Items listed in a dataset:
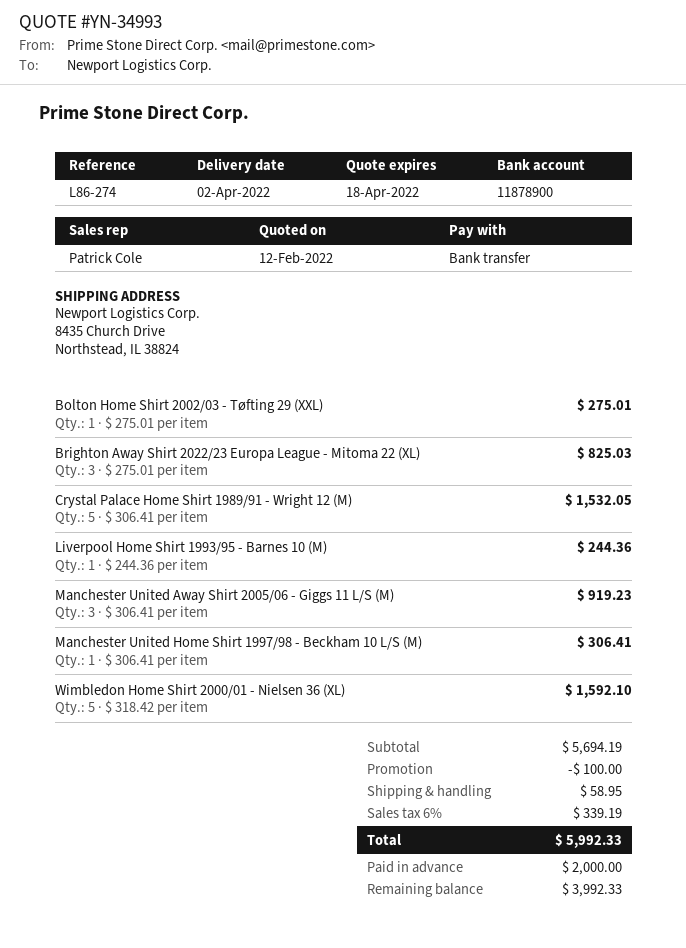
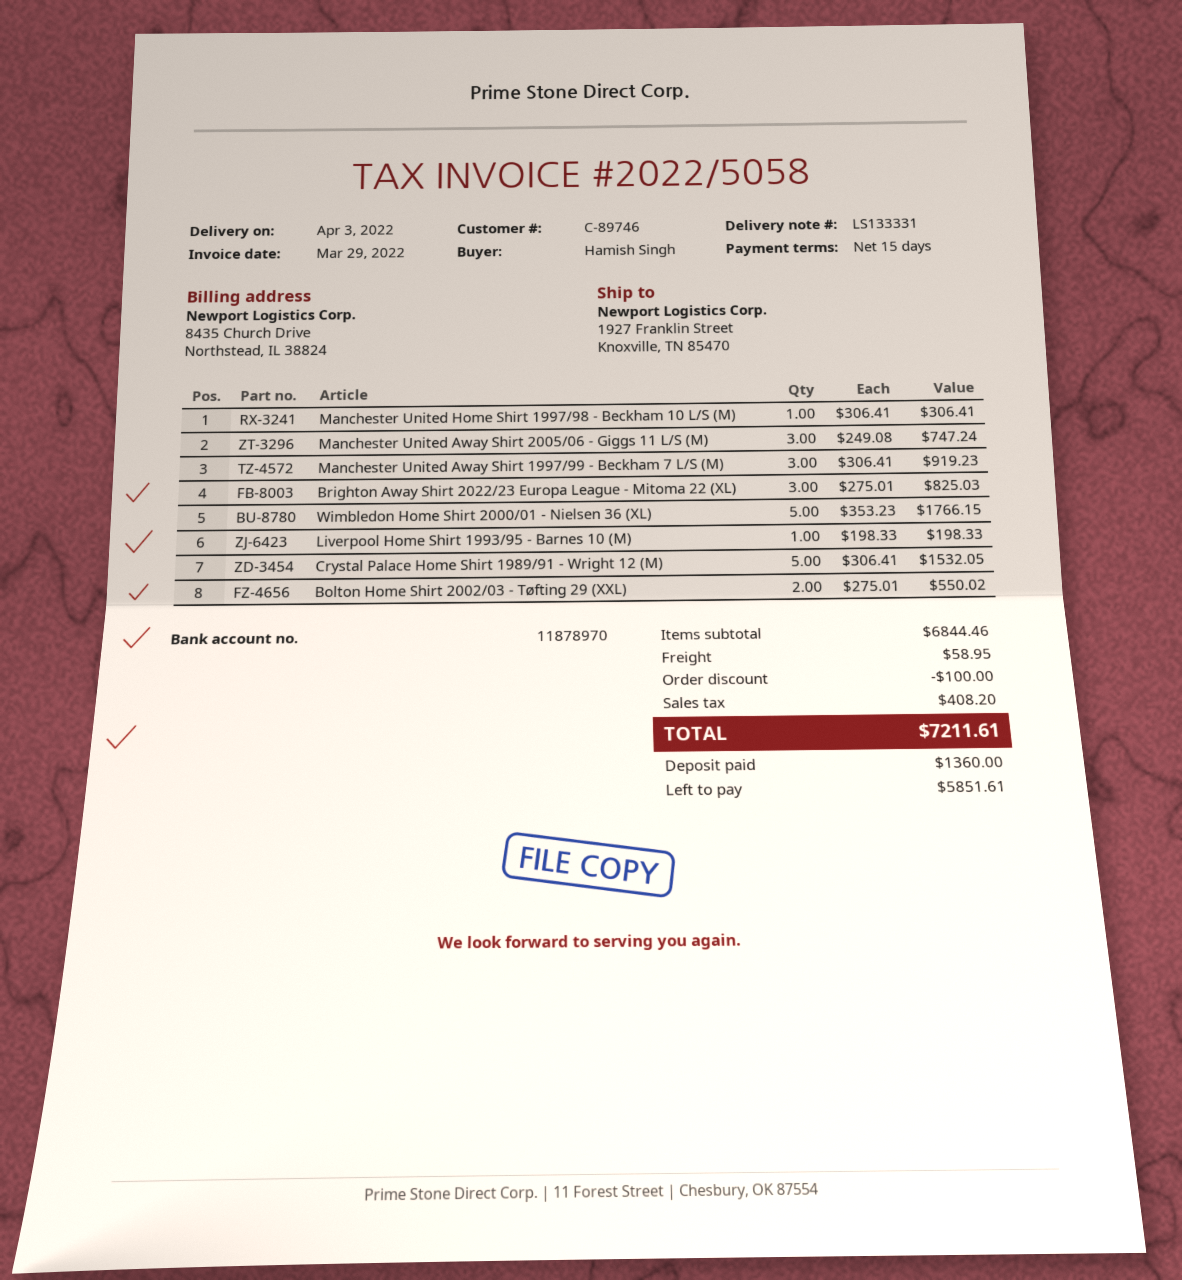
delivery date: 2022-04-02 -> 2022-04-03
bank account: 11878900 -> 11878970
ship to: 8435 Church Drive, Northstead, IL 38824 -> 1927 Franklin Street, Knoxville, TN 85470
Bolton Home Shirt 2002/03 - Tøfting 29 (XXL): 1 x 275.01 = 275.01 -> 2 x 275.01 = 550.02
Liverpool Home Shirt 1993/95 - Barnes 10 (M): 1 x 244.36 = 244.36 -> 1 x 198.33 = 198.33
Manchester United Away Shirt 2005/06 - Giggs 11 L/S (M): 3 x 306.41 = 919.23 -> 3 x 249.08 = 747.24
Wimbledon Home Shirt 2000/01 - Nielsen 36 (XL): 5 x 318.42 = 1592.10 -> 5 x 353.23 = 1766.15
Manchester United Away Shirt 1997/99 - Beckham 7 L/S (M): none -> 3 x 306.41 = 919.23
subtotal: 5694.19 -> 6844.46
tax: 339.19 -> 408.20
total: 5992.33 -> 7211.61
deposit: 2000.00 -> 1360.00
balance: 3992.33 -> 5851.61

◆ What is required ◆
Could you copy every line in the records that holds "Manchester"?

◆ Task solution ◆
Manchester United Away Shirt 2005/06 - Giggs 11 L/S (M): 3 x 306.41 = 919.23 -> 3 x 249.08 = 747.24
Manchester United Away Shirt 1997/99 - Beckham 7 L/S (M): none -> 3 x 306.41 = 919.23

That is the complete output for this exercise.